Kadang Kala Senyuman Cukup Menjadi Jawaban

Oleh : Imam Nawawi
Di era yang manusia mulai banyak meninggalkan aktivitas membaca, berdiskusi secara sehat, dan berpikir, kerapkali kita bertemu dengan beragam kalimat yang sulit dicerna akal sehat.
Soal reuni 212 misalnya, mereka yang terlampau jauh telah meninggalkan tradisi berpikir, asyik menyoal jumlah. Atau sebagian mereka yang bertanya, Nabi Umat Islam, kok istrinya banyak, sampai ada yang anti sama poligami, misalnya.

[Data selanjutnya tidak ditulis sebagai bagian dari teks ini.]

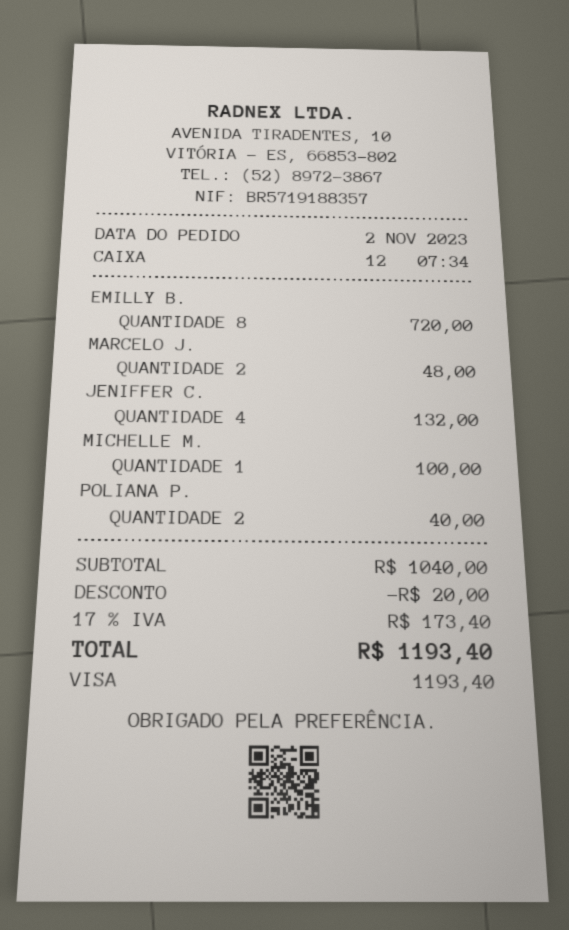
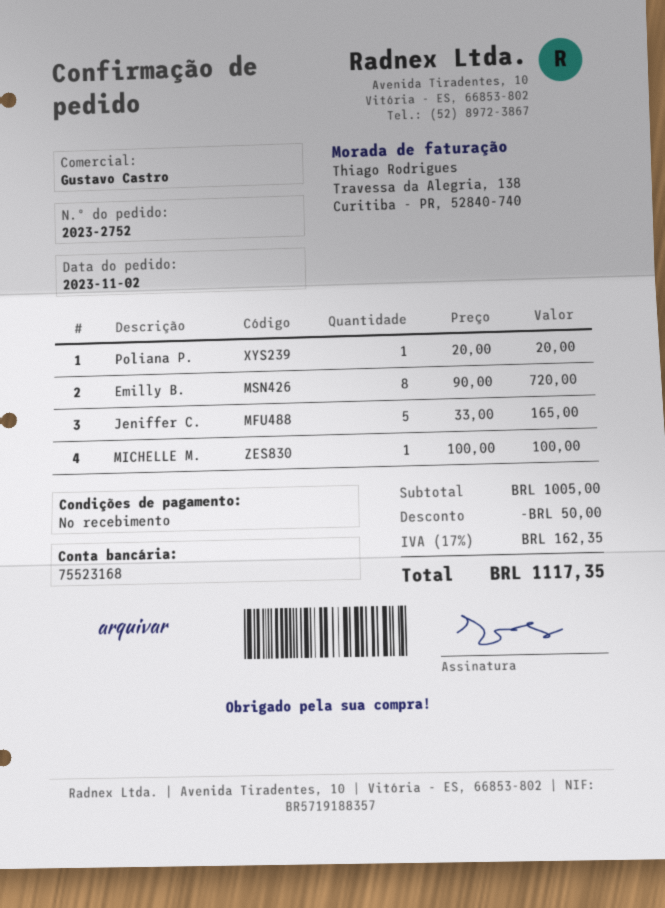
MARCELO J.: 2 for 48.00 -> none
JENIFFER C.: 4 for 132.00 -> 5 for 165.00
POLIANA P.: 2 for 40.00 -> 1 for 20.00
subtotal: 1040.00 -> 1005.00
discount: 20.00 -> 50.00
tax: 17% = 173.40 -> 17% = 162.35
total: 1193.40 -> 1117.35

Sementara, terhadap budaya negatif, berupa kata atau kalimat yang dahulu orang tua kita melarang, seperti ungkapan tidak patut, malah cukup sering berseliweran di dalam kehidupan ini. Dan,mereka ok ok saja.
Hal demikian, dalam ragam bentuk dan tingkatannya selalu ada di dalam kehidupan. Di zaman Rasulullah, mereka yang kruang akal (sufaha) bertanya yang kalau bahasa sekarang mungkin begini, “Ngapain tuh, umat Islam pindah qiblat, kurang kerjaan banget.”
Terhadap kalimat yang bersifat usil dan cenderung tidak didasari argumentasi logis yang memadai, kita diperintahkan oleh Allah menjawab dengan kalimat, “Milik Allah Timur dan Barat.”
Tentu saja, itu kita ucapkan sembari menyunggingkan senyum manis.
Terhadap orang yang bertanya perihal apa kontribusi Islam di dalam kehidupan dan peradaban manusia, Buya Hamka dalam buku Keadilan Sosial dalam Islam, menyarankan kita menjawabnya, cukup dengan senyuman.
“Apabila ada orang yang bertanya, “Mana bekas pengaruh Islam di dunia?”
Pertanyaan ini hanya dapat dijawab dengan satu senyum manis saja. Sebab ini adalah pertanyaan dari orang yang bodoh dalam hal yang dia tanyakan, terutama di tanah Indonesia.” (halaman: 195).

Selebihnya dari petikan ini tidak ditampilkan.